ScidBase
Home Scid Daily Screenshots What's New Downloads Beta Tests CD-ROM ScidBase Scidlet Resources Links Author
English   Deutsch 

ScidBase is a high quality reference database of unannotated master-level games in the Scid database format. It is only available on CD-ROM, with a small donation to cover media/postage costs and the time spent collating it.

ScidBase facts

Here are some ScidBase statistics as of 29 Jan 2004.

  • 1.03 million games
  • Mean year: 1990 (Year range: 1834 to 2004)
  • Mean Elo rating: 2350
  • Both players rated 2600+: more than 19,000 games*
  • Both players rated 2500+: more than 92,000 games*
  • Both players rated 2400+: more than 260,000 games*
  • Both players rated 2300+: more than 430,000 games*
[*] The Scid spellcheck file gives virtual ratings to strong historical players before ratings were established in 1970, so these figures include games between players like Capablanca and Alekhine for example.

ScidBase is the cumulative result of many hundreds of hours work...

  • downloading game files
  • converting various (CA, CBF, CBH, PGN) formats to Scid
  • cleaning messed-up tags (jumbled Site/Event data, etc)
  • standardizing player/event/site names (using the Scid spellcheck feature, purpose-written scripts and lots of manual cleaning)
  • sorting out ambiguous names where possible (sometimes this is impossible; just try separating the two Andrei Sokolovs correctly!)
  • finding and removing doubles, taking care to avoid "false" doubles
  • weeding out games by low-rated players, internet blitz rubbish, computer blitz rubbish, weak regional youth championships, etc etc

What's in, what's out

Many games available on the Internet are simply not "strong" enough (played by strong enough players, in serious conditions, at a serious time control) for a database like ScidBase. Some blitz games are fine (such as playoffs for a serious championship event) but too many will degrade the quality of chess represented.
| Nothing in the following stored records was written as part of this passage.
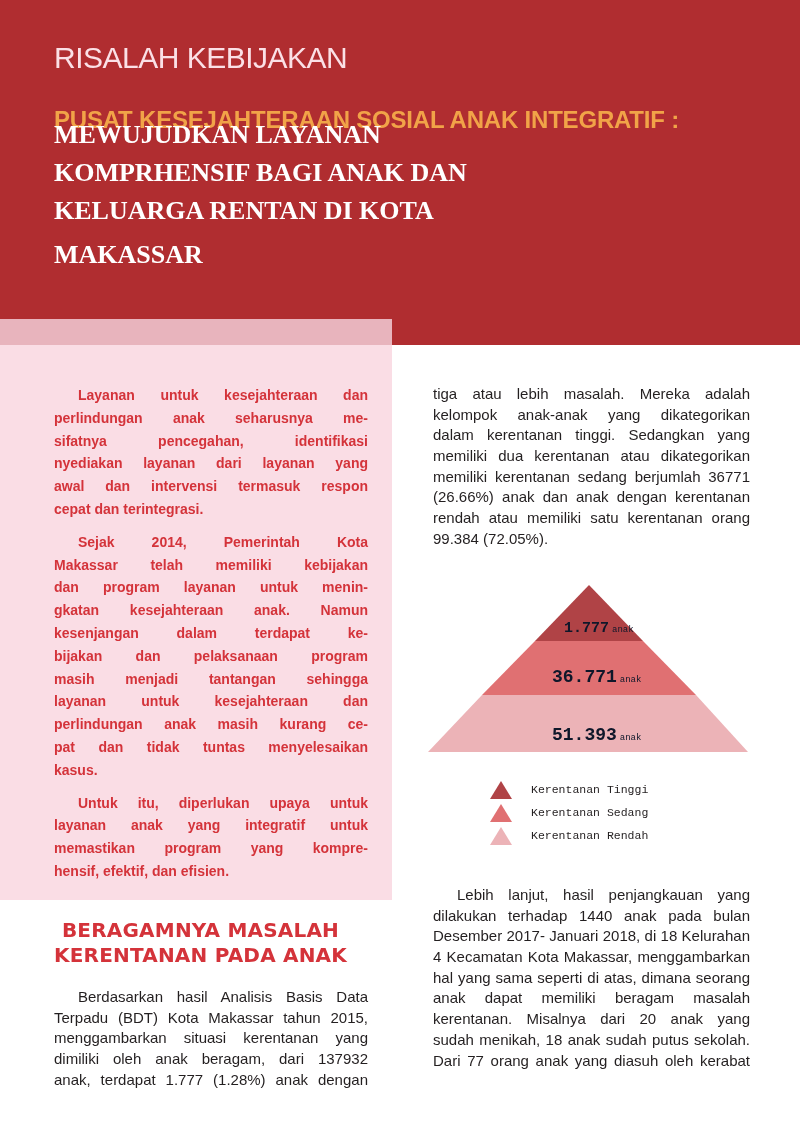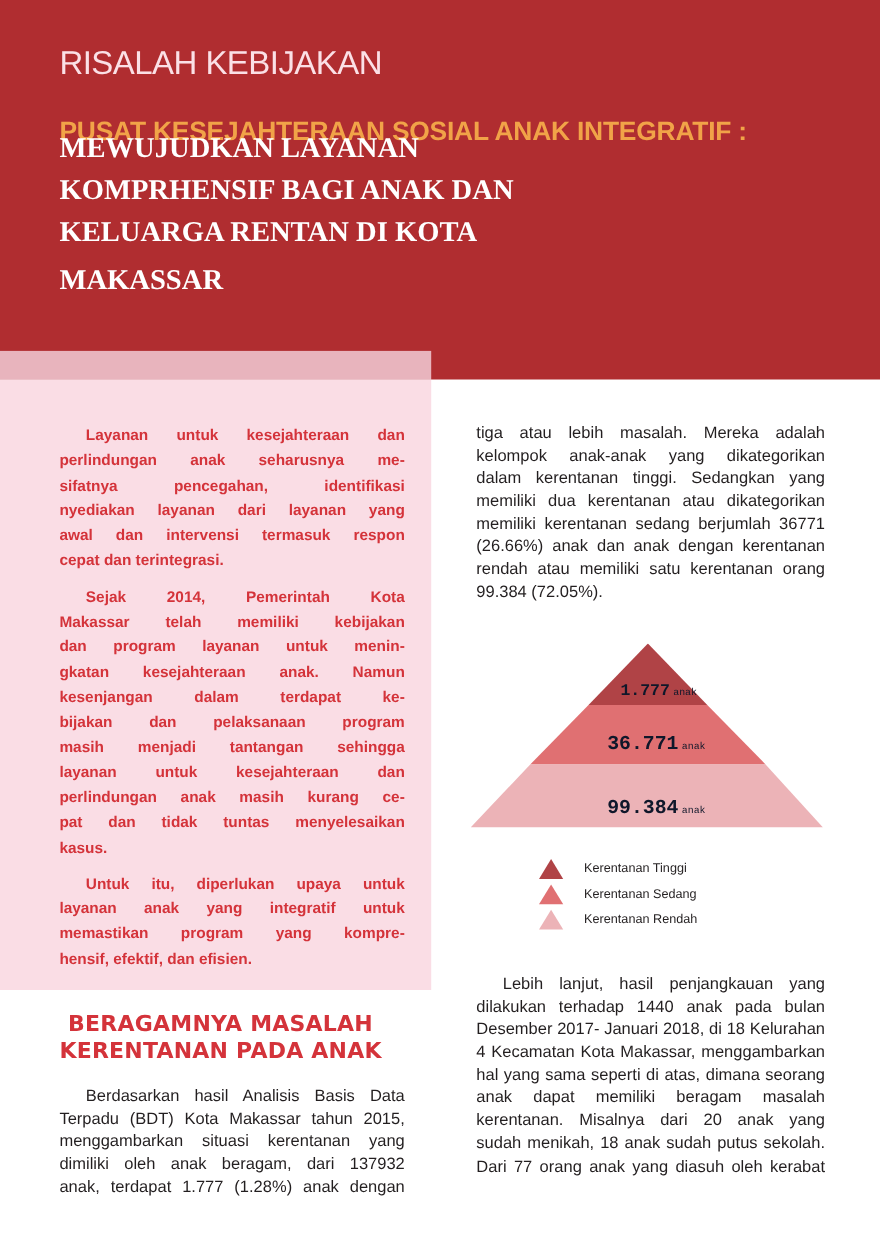"99.384" span { text: 99.384 -> 51.393 }
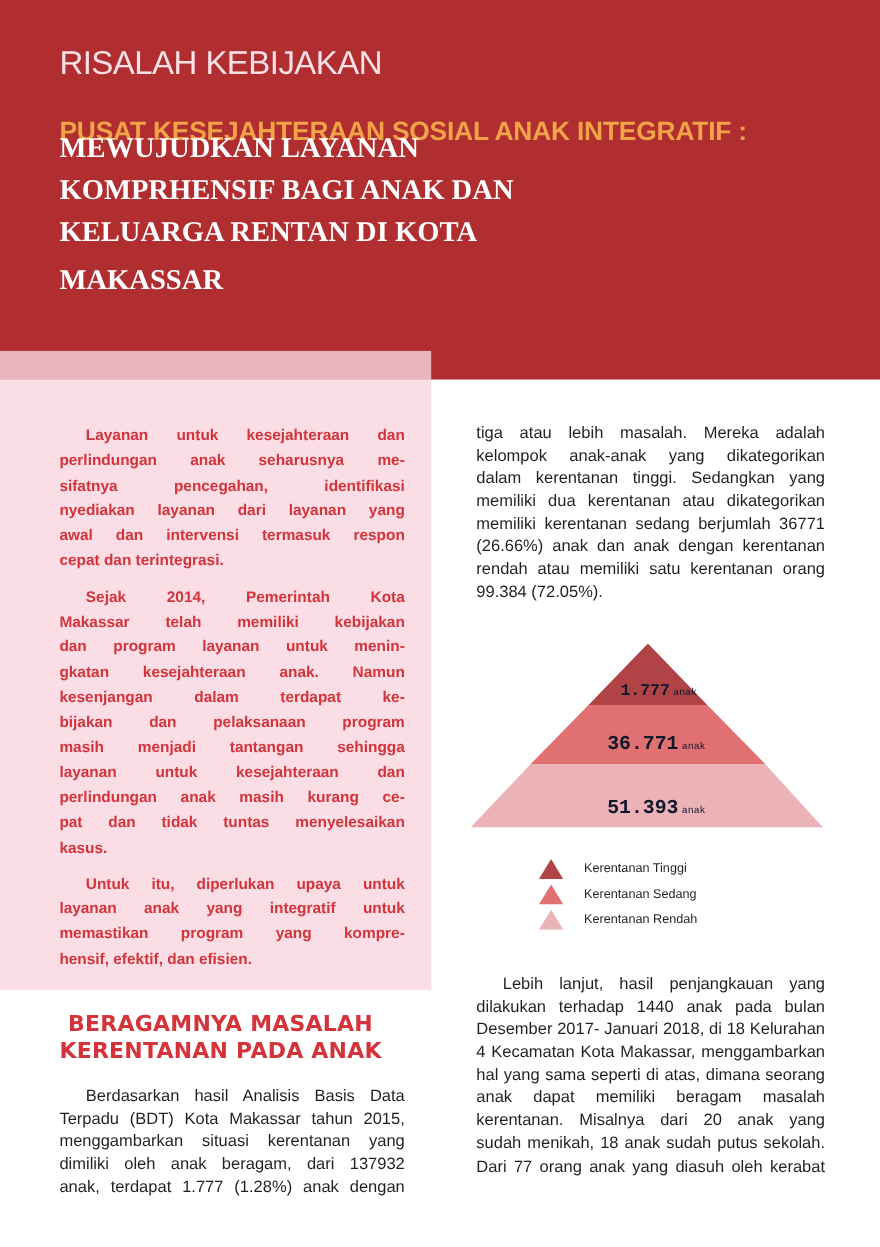"Kerentanan Tinggi" .legend-label { font-family: Liberation Sans, sans-serif -> Liberation Mono, monospace }
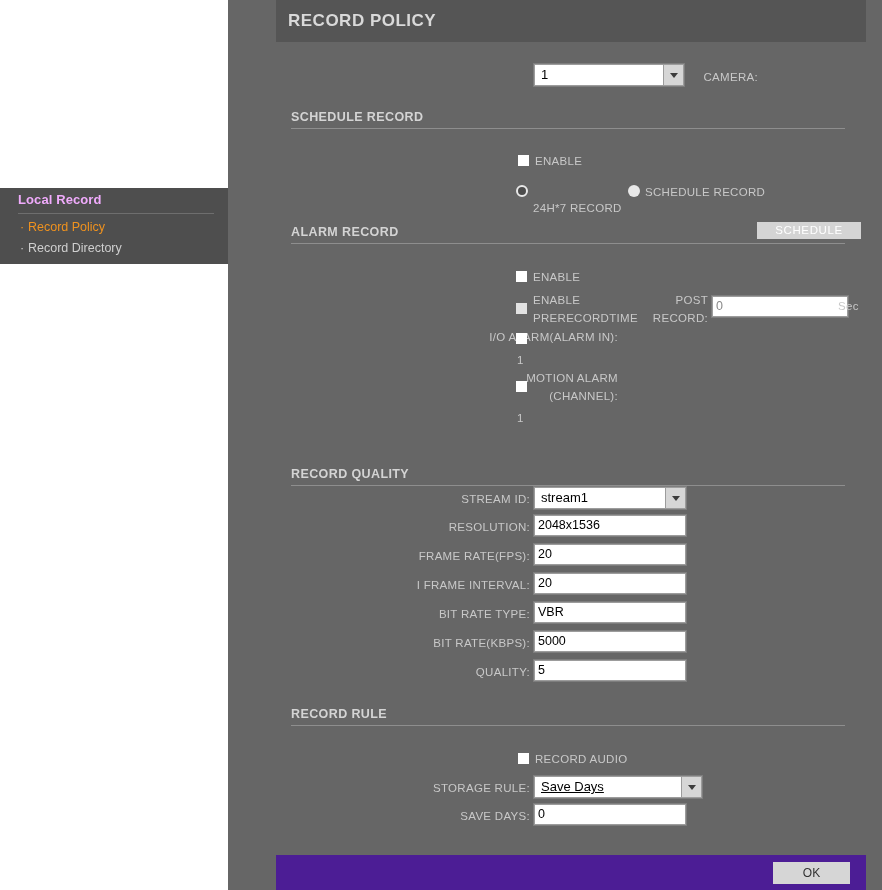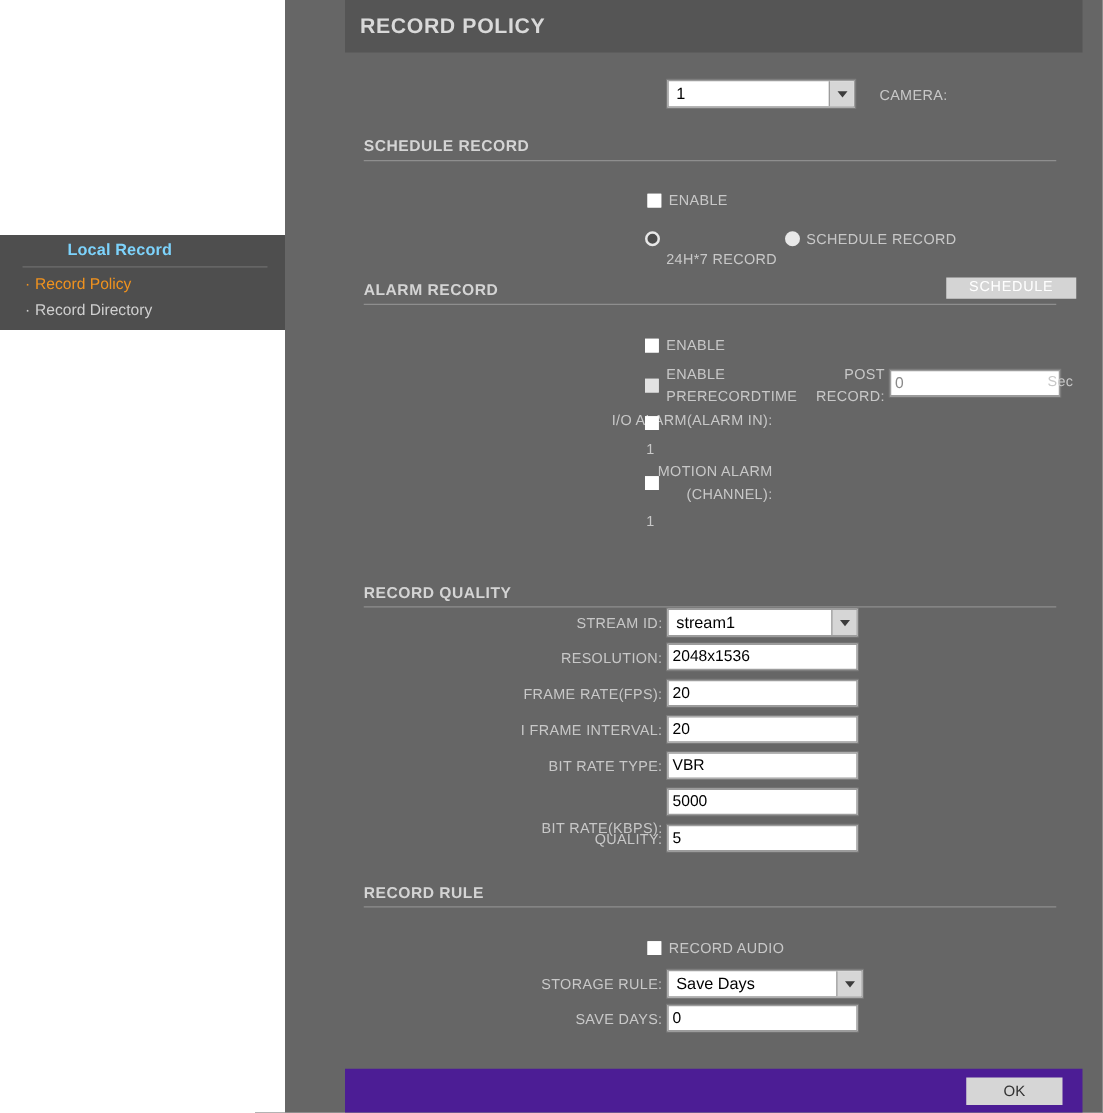"Local Record" #sidebar-title { color: #7dd3fc -> #f0abfc; margin-left: 36px -> none }
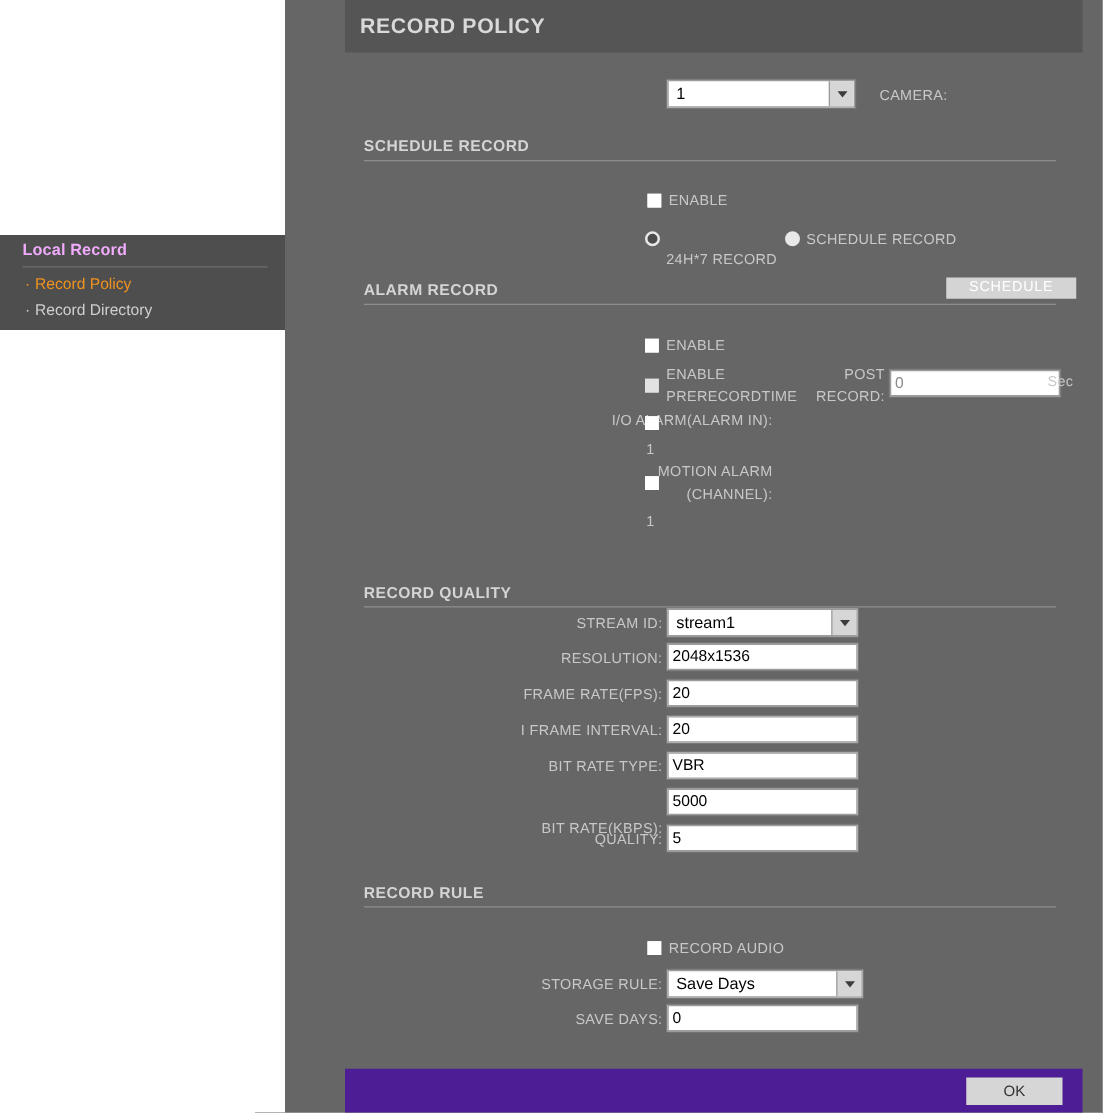"BIT RATE(KBPS):" div.lbl { margin-top: 20px -> none }
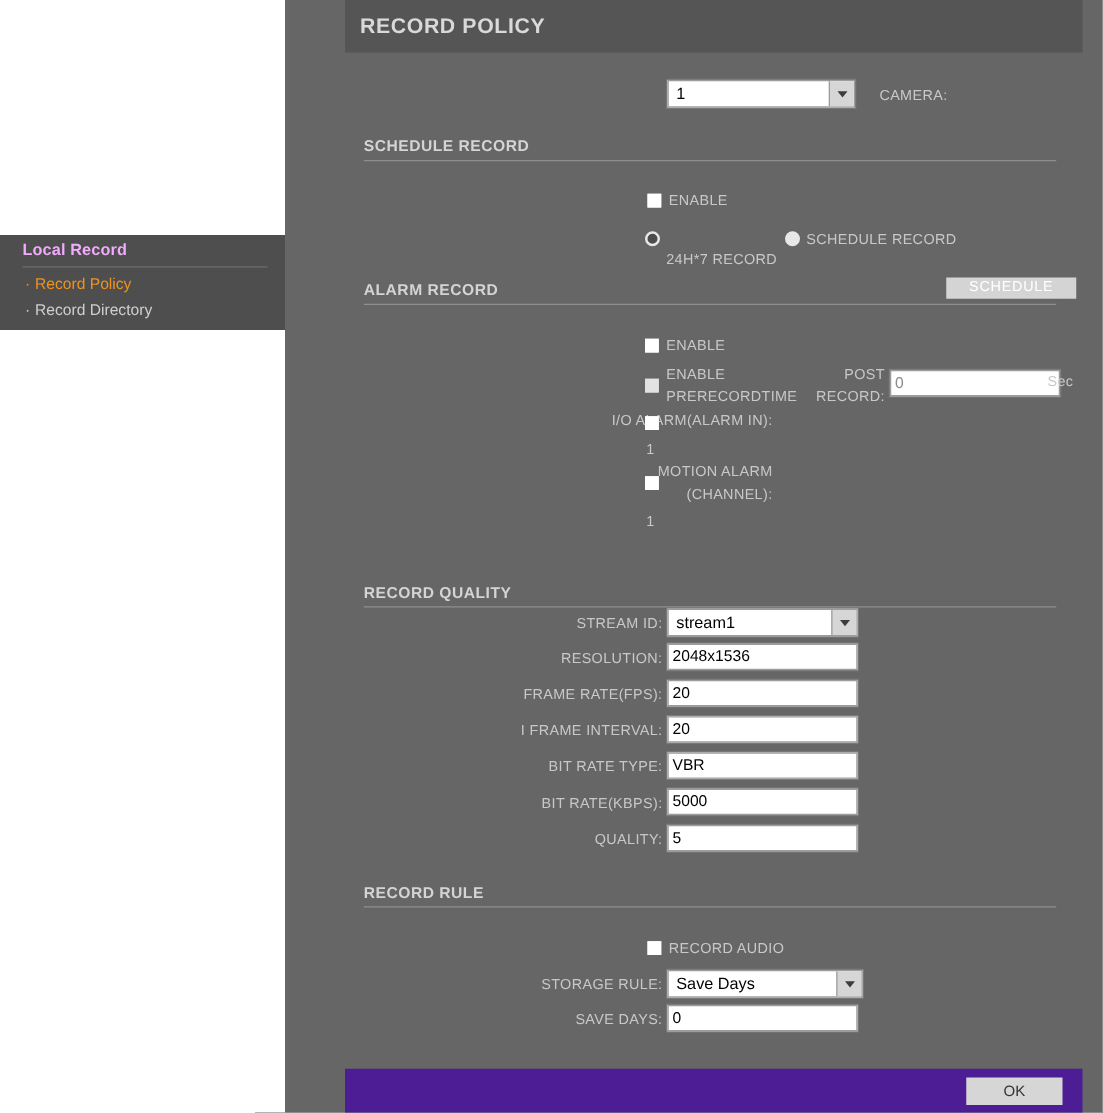"Save Days" div.combo { text-decoration: none -> underline; width: 156px -> 168px }
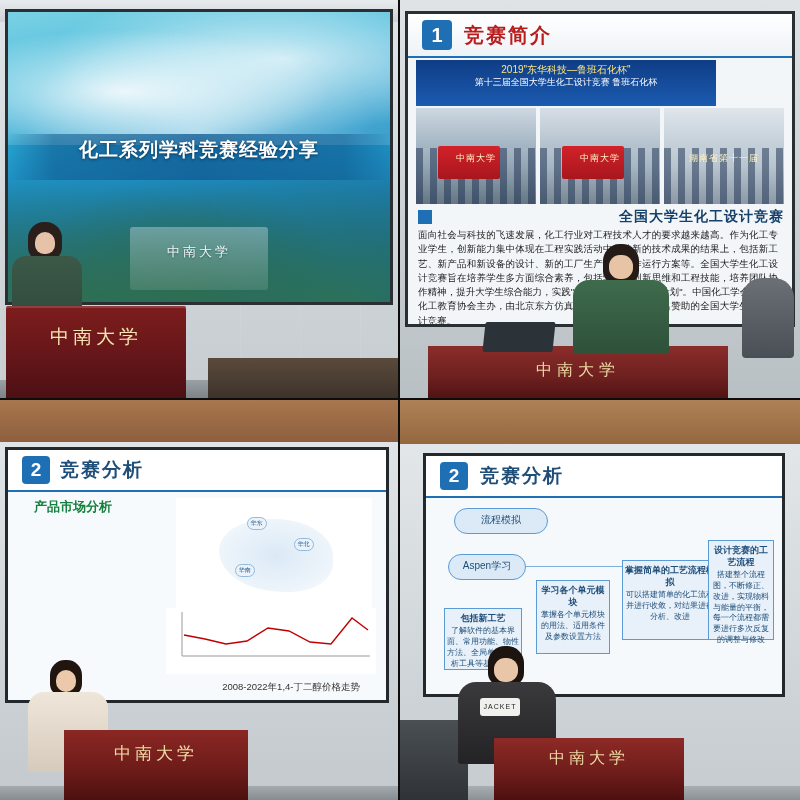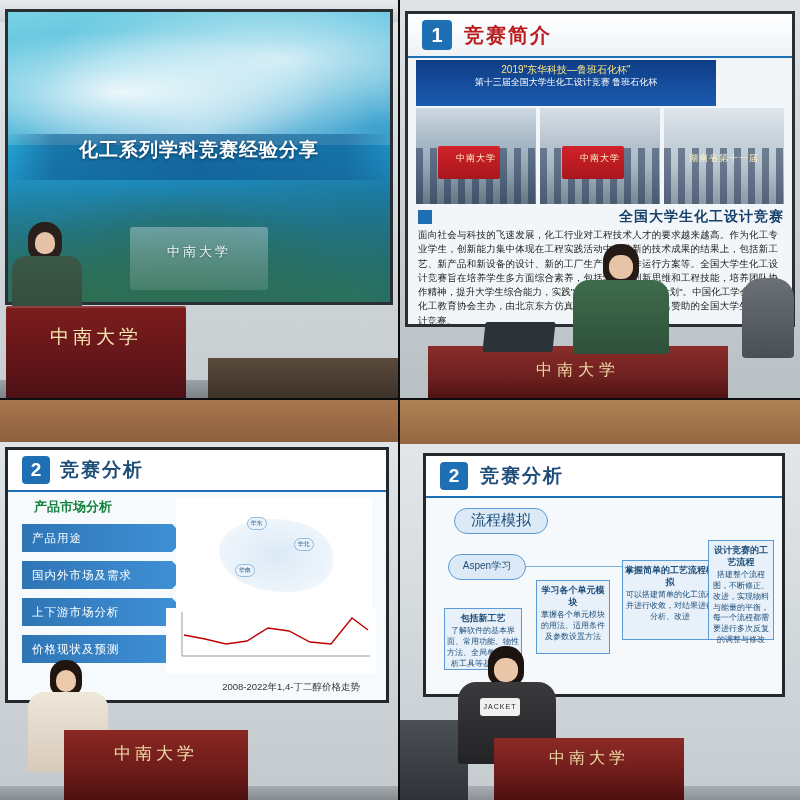"流程模拟" .q4 .pill { font-size: 15px -> 10px }
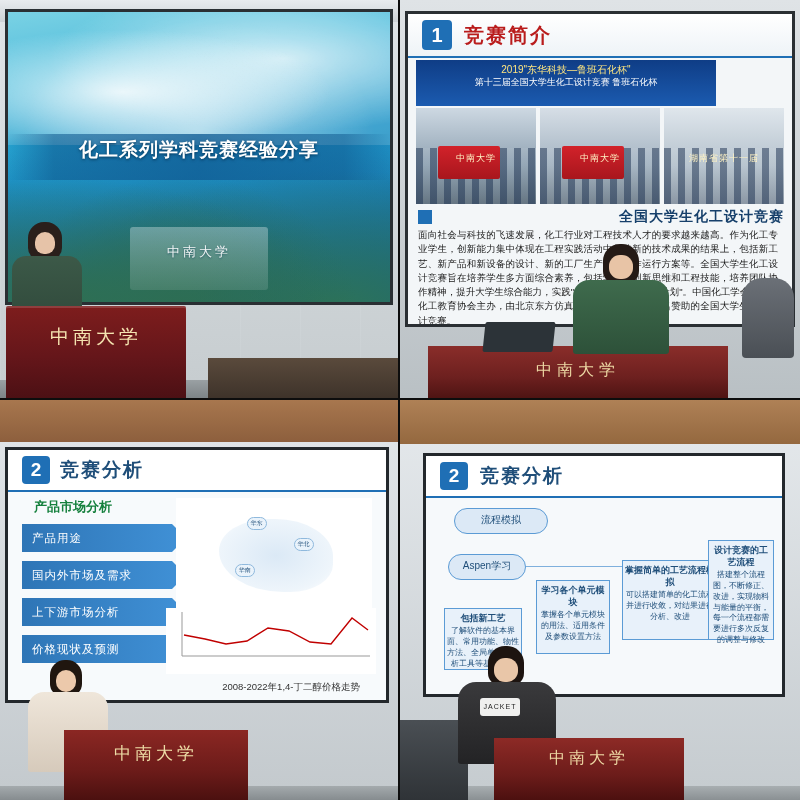"产品用途" div.arrows { html: <div> <div>产品用途</div> <div>国内外市场及需求</div> <div>上下游市场分析</div> <div>价格现状及预测</div> </div> -> none }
Most historical games are included, but many odds and exhibition games have been left out. I don't really care how often Morphy beat patzers with knight odds. For tournaments in the modern era, the general rule is that a tournament should have at least a few strong titled players and not too many complete unknowns.

There are relatively few computer vs computer games, except for important events such as organised championships. "Comp-comp" games are easy to generate but tend to pollute the openings information of a general database. Correspondence games are also mostly restricted to world championships and the like, since the quality of chess in correspondence varies widely.

For recent years, a good rule of thumb is that if it is good enough for TWIC (The Week in Chess), it's good enough for ScidBase. It's hard to set a fixed rule, because even youth tournaments like national or regional under-12 or under-10 championships can have strong titled players these days.

One grey area is large Swiss events which have some grandmasters, IMs, etc but also many weak players. ScidBase generally includes all known games in such events avoiding "censorship" based on rating, although in many cases only the games involving at least one "strong" player are available anyway.

Most databases contain many "empty" games (with no or very few moves, usually starting 1.a4 or 1.h4). These are only retained to complete crosstables, and are easy enough to remove with a Header search in Scid if you so wish. Empty games in tournaments where many games are already missing, have usually been removed.

Naming convention

One of the most important attributes of a well-cleaned database (apart from having very few duplicate games) is consistent, standard naming of players, events and sites. Here is a brief explanation of some of the naming conventions used in ScidBase.

Player Names

Full names (as they appear in the latest FIDE rating list) are used in most cases. If a player has more than one known given name, the second and subsequent given names are usually abbreviated to initials. Wherever possible, all games by one player share the same name for that player. Insufficient name information often makes this impossible; and there are still some ambiguous shortened names in the database.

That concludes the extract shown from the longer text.